### SOURCE DATA
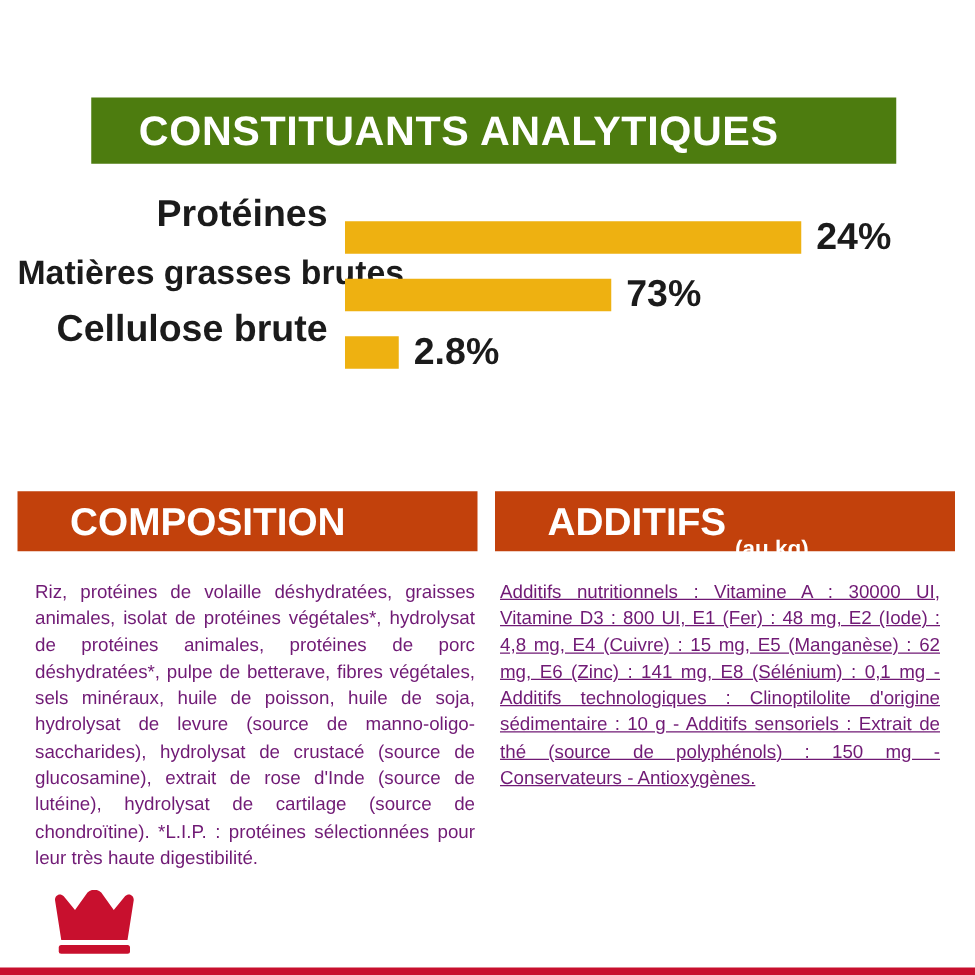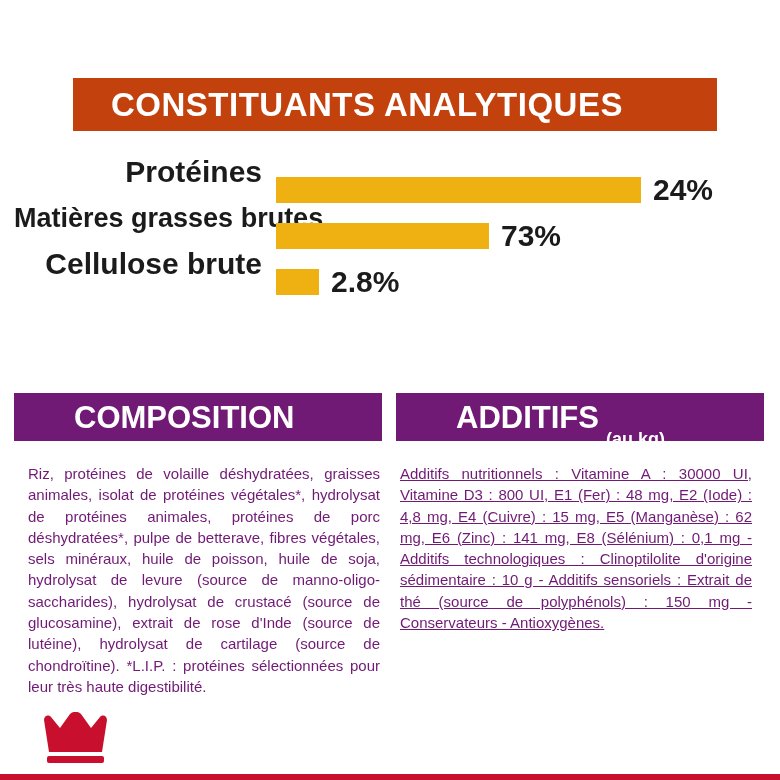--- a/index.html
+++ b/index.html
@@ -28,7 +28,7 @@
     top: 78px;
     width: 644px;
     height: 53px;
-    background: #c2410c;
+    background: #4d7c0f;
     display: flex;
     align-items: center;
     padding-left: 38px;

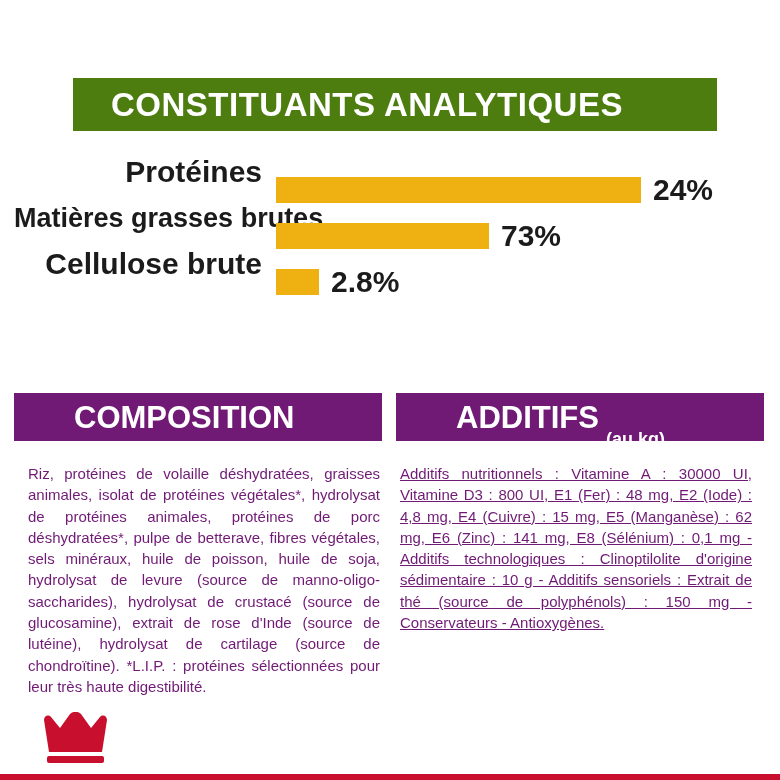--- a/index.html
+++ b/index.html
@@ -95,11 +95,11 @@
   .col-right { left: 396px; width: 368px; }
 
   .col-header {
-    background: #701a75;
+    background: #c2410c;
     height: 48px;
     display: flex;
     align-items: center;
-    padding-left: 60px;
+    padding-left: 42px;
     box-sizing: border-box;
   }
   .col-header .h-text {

...

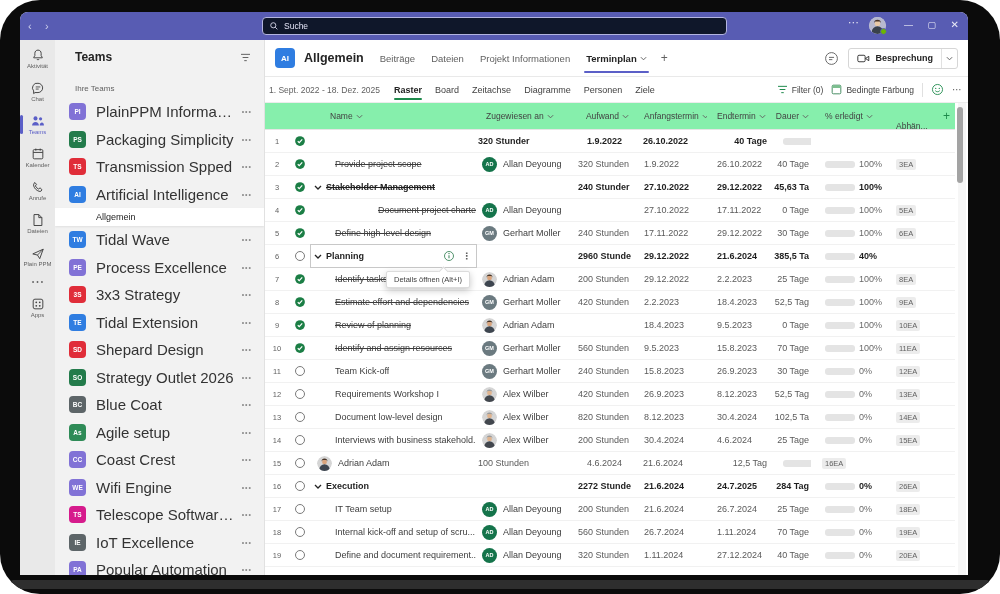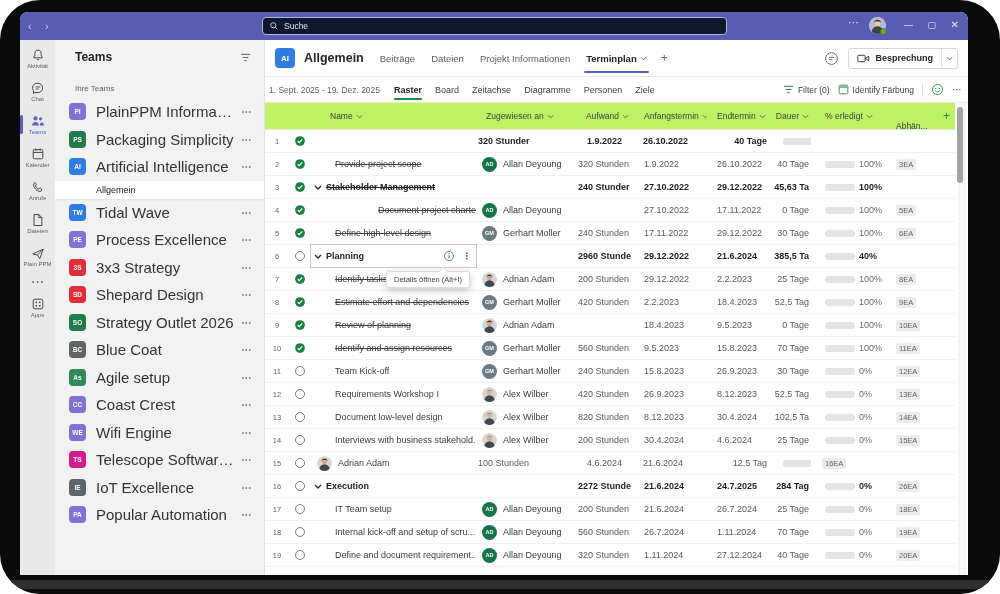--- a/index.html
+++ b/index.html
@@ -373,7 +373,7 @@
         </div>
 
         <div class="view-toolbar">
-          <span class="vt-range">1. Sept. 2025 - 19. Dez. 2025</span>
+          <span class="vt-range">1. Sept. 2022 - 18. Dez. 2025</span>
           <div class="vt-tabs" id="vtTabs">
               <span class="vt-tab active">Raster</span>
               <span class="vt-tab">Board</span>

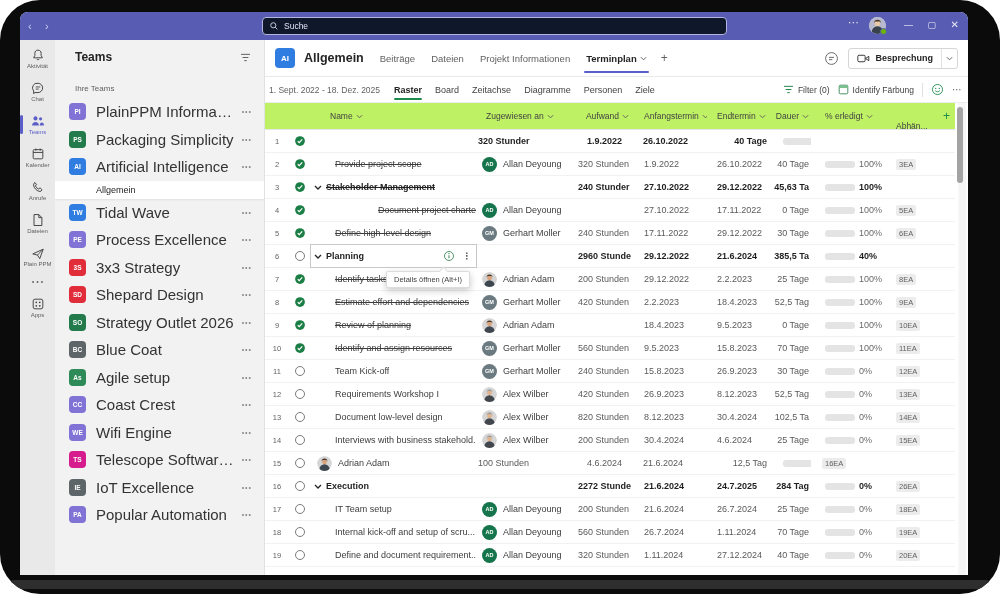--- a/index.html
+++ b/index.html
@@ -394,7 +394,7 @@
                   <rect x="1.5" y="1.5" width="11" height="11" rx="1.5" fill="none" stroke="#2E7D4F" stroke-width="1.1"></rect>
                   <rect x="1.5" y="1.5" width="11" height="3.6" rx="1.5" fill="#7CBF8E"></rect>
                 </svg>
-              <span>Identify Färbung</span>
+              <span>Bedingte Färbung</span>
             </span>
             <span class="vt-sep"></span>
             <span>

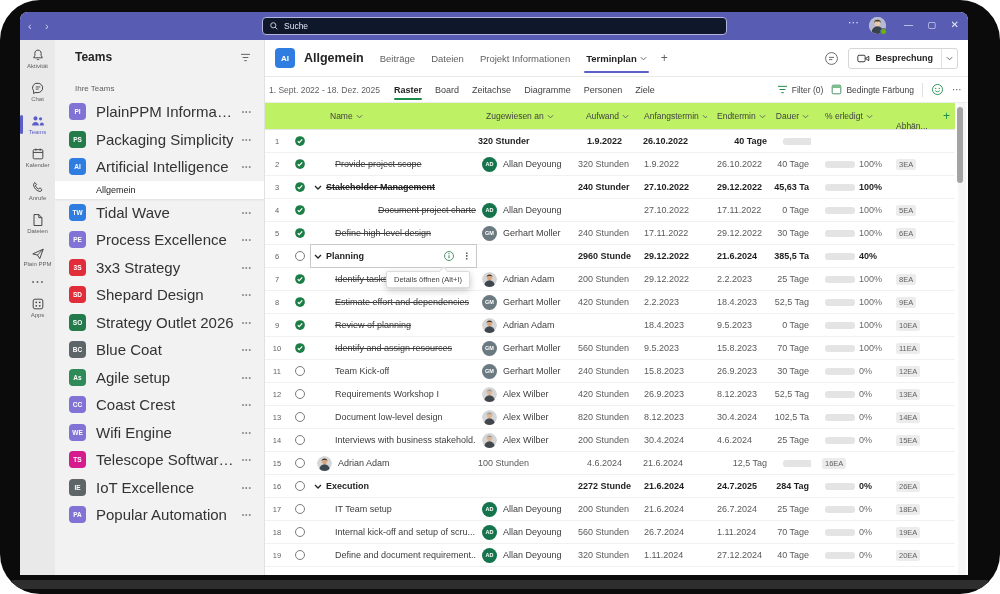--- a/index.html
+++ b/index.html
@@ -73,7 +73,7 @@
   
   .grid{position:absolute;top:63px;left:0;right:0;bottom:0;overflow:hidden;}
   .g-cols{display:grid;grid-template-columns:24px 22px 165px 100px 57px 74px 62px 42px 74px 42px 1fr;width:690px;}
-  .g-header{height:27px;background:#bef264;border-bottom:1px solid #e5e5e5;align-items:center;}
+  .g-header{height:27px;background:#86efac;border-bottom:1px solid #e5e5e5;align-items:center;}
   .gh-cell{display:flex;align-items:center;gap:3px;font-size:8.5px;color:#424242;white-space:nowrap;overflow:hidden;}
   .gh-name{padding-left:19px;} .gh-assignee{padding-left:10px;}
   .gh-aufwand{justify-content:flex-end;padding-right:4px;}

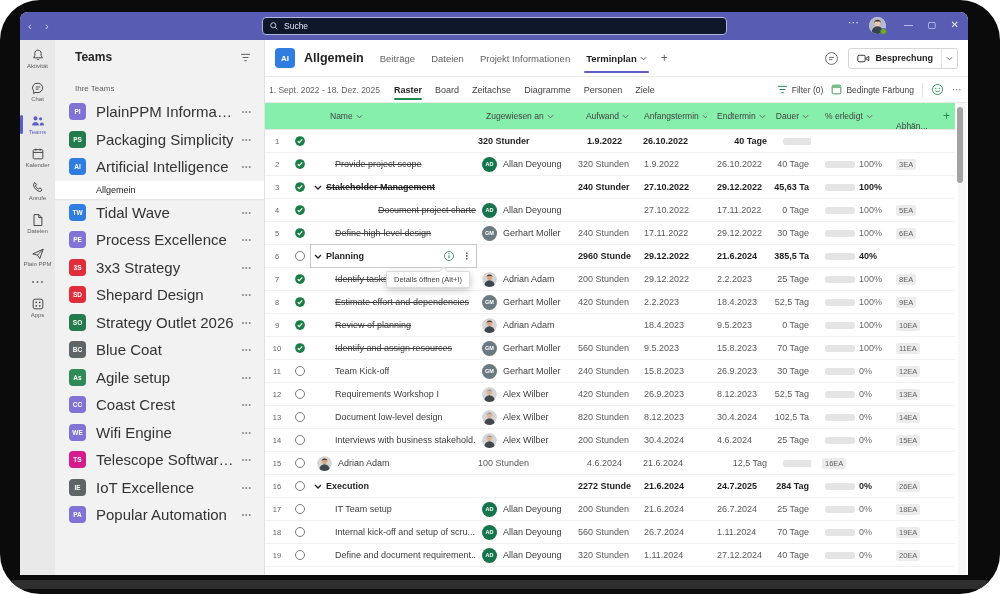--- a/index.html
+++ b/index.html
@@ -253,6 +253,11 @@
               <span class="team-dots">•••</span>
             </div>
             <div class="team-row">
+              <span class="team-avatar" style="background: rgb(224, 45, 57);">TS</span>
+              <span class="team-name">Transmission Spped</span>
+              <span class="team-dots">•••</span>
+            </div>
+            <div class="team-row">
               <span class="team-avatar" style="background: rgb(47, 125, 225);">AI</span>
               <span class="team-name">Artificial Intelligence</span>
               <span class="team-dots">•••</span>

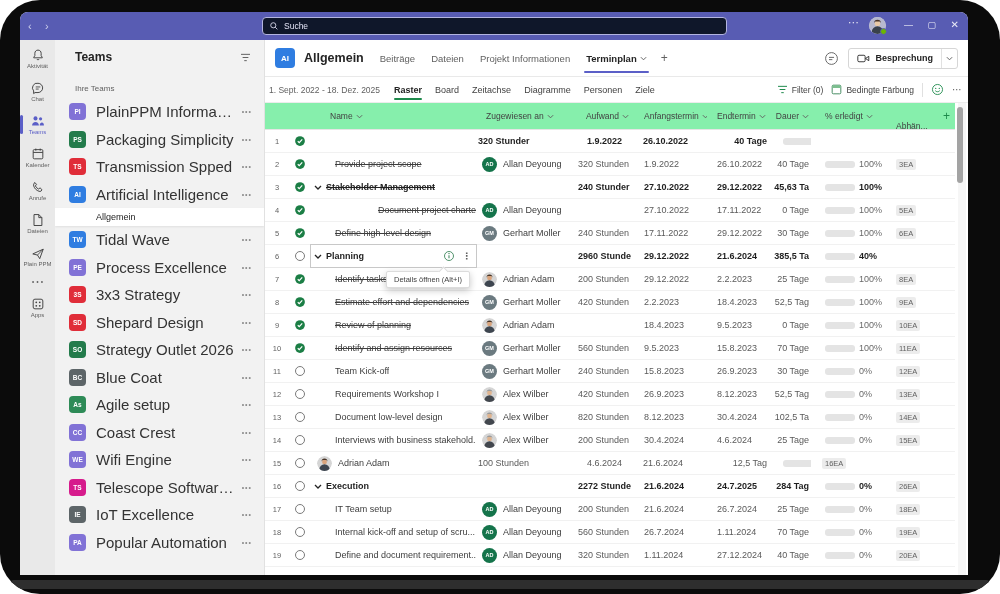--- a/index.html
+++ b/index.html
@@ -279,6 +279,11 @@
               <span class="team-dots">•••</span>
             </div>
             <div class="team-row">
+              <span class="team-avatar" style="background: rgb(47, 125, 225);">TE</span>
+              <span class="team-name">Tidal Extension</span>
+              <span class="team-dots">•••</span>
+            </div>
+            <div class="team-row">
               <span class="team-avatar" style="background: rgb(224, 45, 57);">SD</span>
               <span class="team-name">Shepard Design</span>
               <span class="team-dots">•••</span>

### WHAT TO PRODUCE
Scan the listing above, and wherever a line holds the string "border", copy that line.

### WRITTEN RESPONSE
     box-sizing: border-box;
-  .g-header{height:27px;background:#bef264;border-bottom:1px solid #e5e5e5;align-items:center;}
+  .g-header{height:27px;background:#86efac;border-bottom:1px solid #e5e5e5;align-items:center;}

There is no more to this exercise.